(EXERCISE GOAL): Could you write out every record below exactly, leaving the pictures out?

Version comparison data:
........

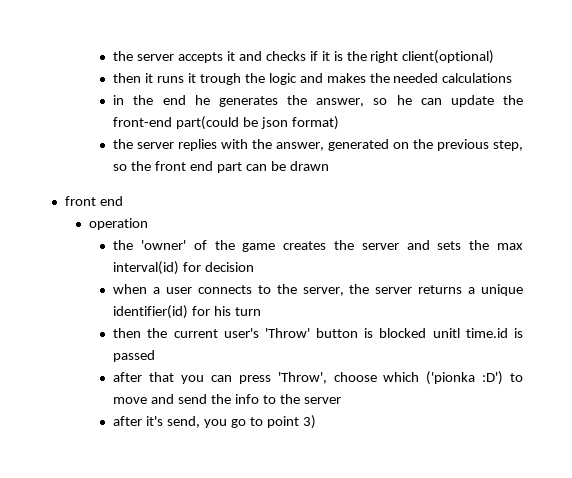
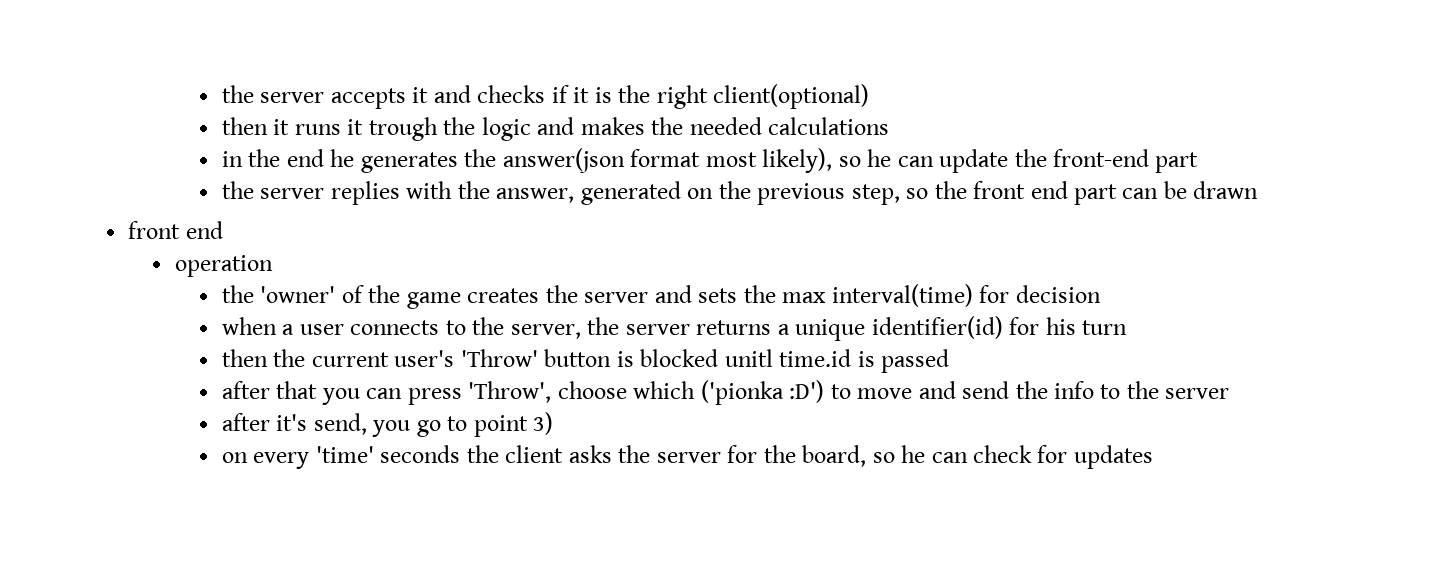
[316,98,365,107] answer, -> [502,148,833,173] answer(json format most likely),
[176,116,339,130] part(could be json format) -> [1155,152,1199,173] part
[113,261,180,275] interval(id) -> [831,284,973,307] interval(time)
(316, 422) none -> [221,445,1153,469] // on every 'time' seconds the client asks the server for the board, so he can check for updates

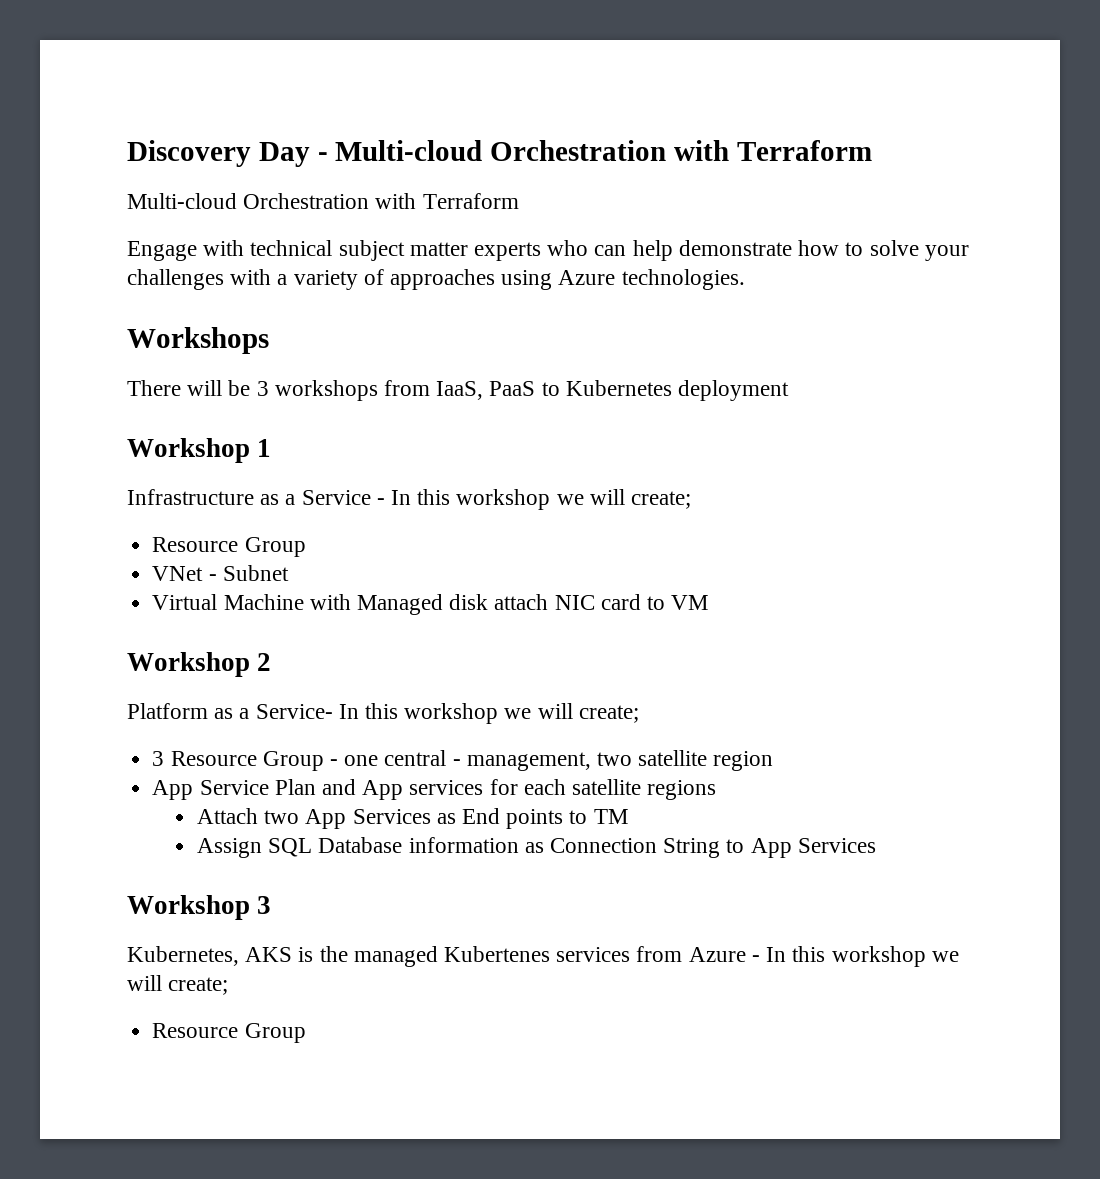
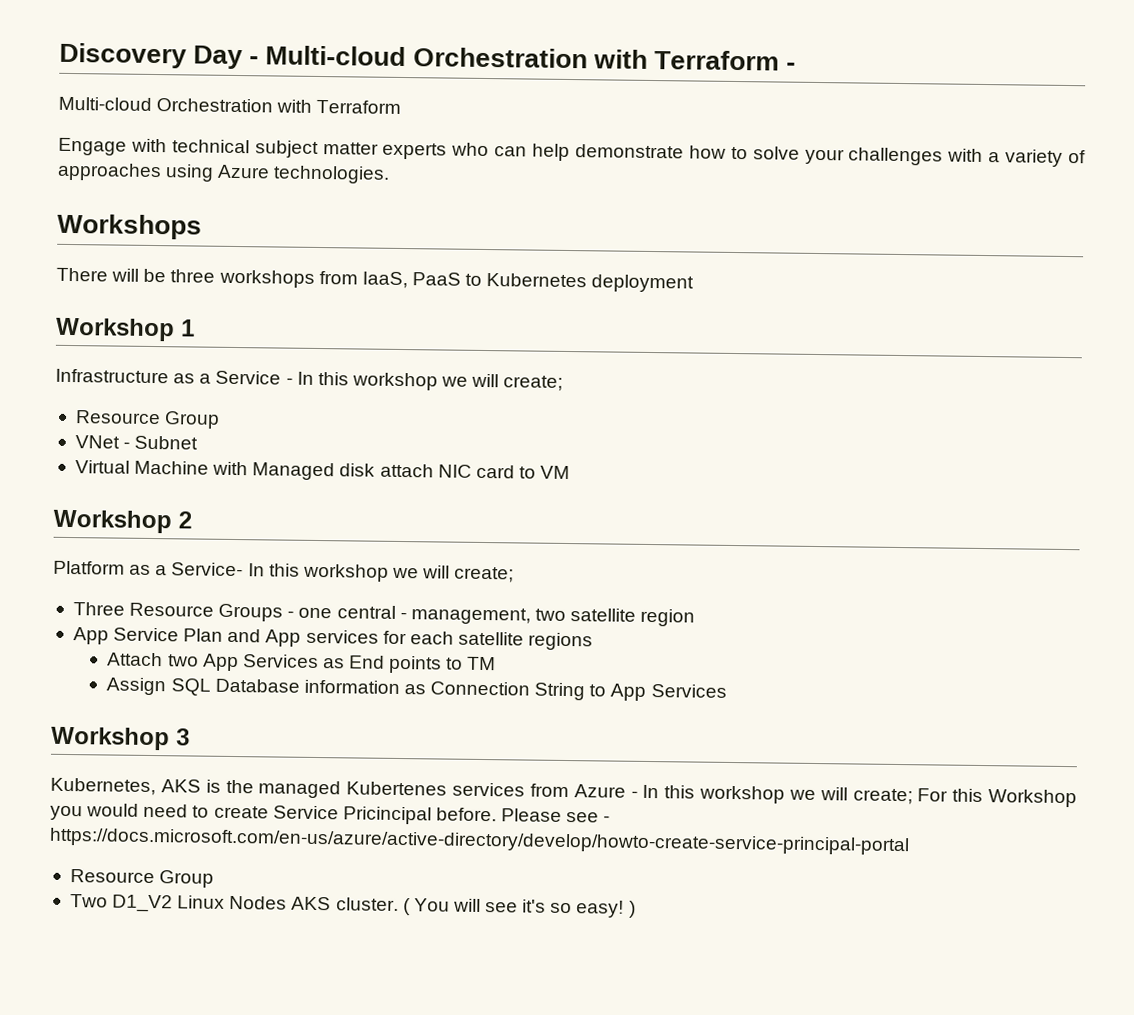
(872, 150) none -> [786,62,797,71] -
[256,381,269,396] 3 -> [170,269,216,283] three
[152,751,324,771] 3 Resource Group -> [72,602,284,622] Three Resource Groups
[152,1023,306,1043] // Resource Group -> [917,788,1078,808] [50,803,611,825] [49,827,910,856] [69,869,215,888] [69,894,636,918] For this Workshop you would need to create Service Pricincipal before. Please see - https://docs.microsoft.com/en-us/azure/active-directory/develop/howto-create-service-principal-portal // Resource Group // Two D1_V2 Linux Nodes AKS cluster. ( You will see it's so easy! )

........

(ANSWER TO THIS EXERCISE):
[316,98,365,107] answer, -> [502,148,833,173] answer(json format most likely),
[176,116,339,130] part(could be json format) -> [1155,152,1199,173] part
[113,261,180,275] interval(id) -> [831,284,973,307] interval(time)
(316, 422) none -> [221,445,1153,469] // on every 'time' seconds the client asks the server for the board, so he can check for updates

(872, 150) none -> [786,62,797,71] -
[256,381,269,396] 3 -> [170,269,216,283] three
[152,751,324,771] 3 Resource Group -> [72,602,284,622] Three Resource Groups
[152,1023,306,1043] // Resource Group -> [917,788,1078,808] [50,803,611,825] [49,827,910,856] [69,869,215,888] [69,894,636,918] For this Workshop you would need to create Service Pricincipal before. Please see - https://docs.microsoft.com/en-us/azure/active-directory/develop/howto-create-service-principal-portal // Resource Group // Two D1_V2 Linux Nodes AKS cluster. ( You will see it's so easy! )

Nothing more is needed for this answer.